Sunday, November 15, 2009

Discussion Topic

An interesting article (right-click title and open link in a new tab/window to read the article). I've read a little bit about the whole loudness war and am a fan of the movement "TurnMeUp". I strongly believe that the essence of music is not only sound, but also the absence of sound. It's the absence of sound which makes sound [when present] special, just as in without darkness, there would be nothing special about light (and vice versa). My own experience in listening to music, is that I prefer uncompressed, or less compressed music. If I want to hear it loud, I turn up the volume. There is a lot of talk about the loudness war being another attempt to literally "rise above the noise level" of the radio station, as no one wants to be the quiet artist on the radio.

I think that if your prime target audience is people listening to the radio as they are doing something else (i.e. background listening) then this makes sense to a degree. BUT, a song still has to be good right? Being loud is not a trait that people associate as a positive for a song on its own.

This brings me to the second part of the discussion which is the current trend of 'capturing' the impossibly perfect performance. Consumers (yes people who listen to music are also consumers) today demand high quality products. The same way that advertising and marketing bend the truth as far as they can without actually lying to put the product in the best possible light against the competition.

This gets the product through stage one, which is the purchase by the consumer. However, like music, if the product is no good, the consumer will usually figure this out and look for something else which better meets their needs. Perhaps this is why pop music is such a consumable thing in our world today. My personal opinion about the impossibly perfect performance being captured is this: On one hand, I feel that as a documentation process, a recording should be what is intended and nothing less. If a wrong note is played or a beat is dropped then, if it is consequential or detrimental to the song/art, you should try your best to fix this. There does come a point though when (if you are fixing all the mistakes) a recording does start to loose that human feel about it.
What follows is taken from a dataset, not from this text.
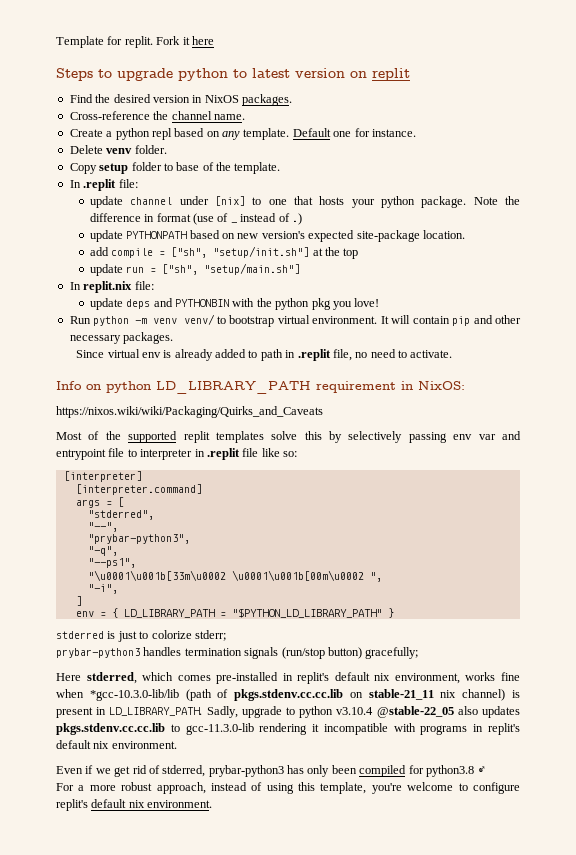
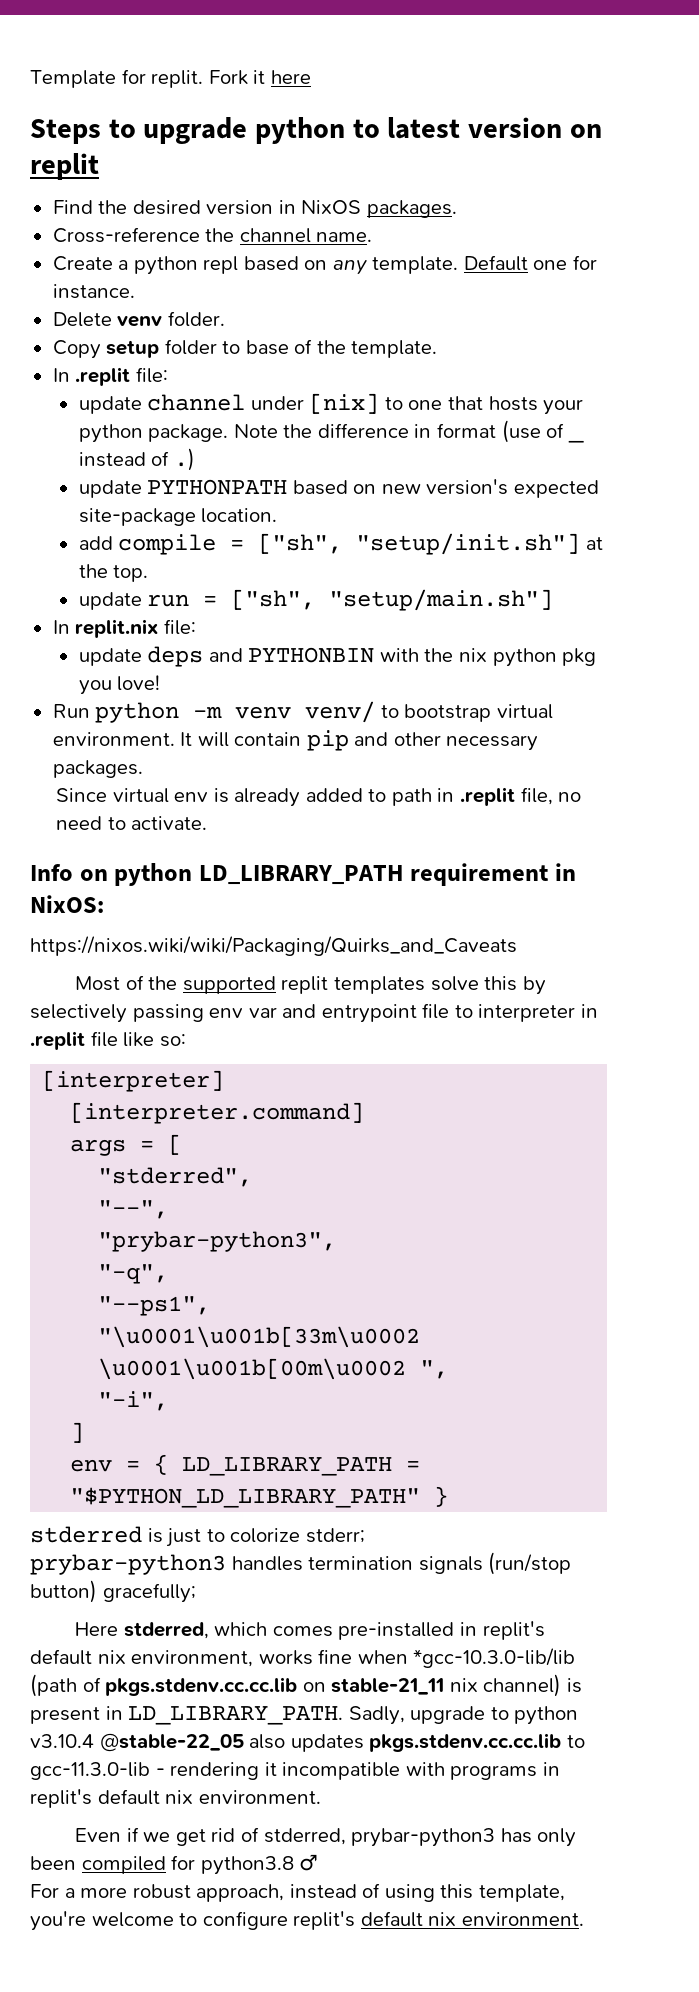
[343,248,359,259] top -> [113,565,149,582] top.
(272, 302) none -> [458,648,487,662] nix
(254, 729) none -> [155,1768,165,1776] -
It's a very intangible, but there is definitely a point when a recording stops being human and starts sounding computerised and cold. I guess you have to decide whether you are creating music/art for the sake of the art or if you are trying to create it to fit in a pre-determined place in which to do so you must follow standard practices.

As the development of modern recording and editing techniques progress, it might seem that REAL musicians are less and less needed. You have programs like Fruity Loops, Logic, Pro Tools and hundreds of other plugins/software instruments etc which make it easy to approximate what a real musician would do. But what they will never be able to do is create, synthesise or simulate that "x" factor and that "vibe" that happens when a group of musicians get together and create music. Warts and all.

I hope that there is a back-lash of people demanding the return of 'real' musicians/artists. Already, there is a movement stirring in the Australian Government which would require artists who plan to lip-sync during a concert to put a disclaimer on their tickets. I think that this would be a great thing as it would really highlight the difference between a musician and a pop-star, pro-tools entertainer to the general public.

I wonder, where can we go from here? Music seems to be reaching the limit of loudness and compression and pop music is so 'perfect' that it all starts to sound the same. I think the real beauty in all art forms is not what is normal or expected, it's the surprise of the unexpected which really gets that "wow" reaction. No human is perfect, why should we demand that anything that we create is.

What's your opinion on the topic? Please leave your comments.

- Andrew

1 comment:

phraedus said...

Nice article Andrew. It seems you've opened up a nice conflict. On one side, people want a good quality product. Something made to last.

On the other hand, people don't say it, but they want cheap and nasty that does the job. Statistics show they want it:

Mp3's versus high quality music. Those who value low cost and portability (via mp3 player, or over the net) tend towards mp3. But those who can discern the difference tend towards quality recordings.

However, the fun starts here. You get these really technically perfect pop recordings made on computers, and then usually transmitted in Mp3.

But that dirty live recording, the one where you miss a note, there are little background nuances that make the recording. That's what makes 'real musicians' music different. And it's what you need the higher quality recording to discern.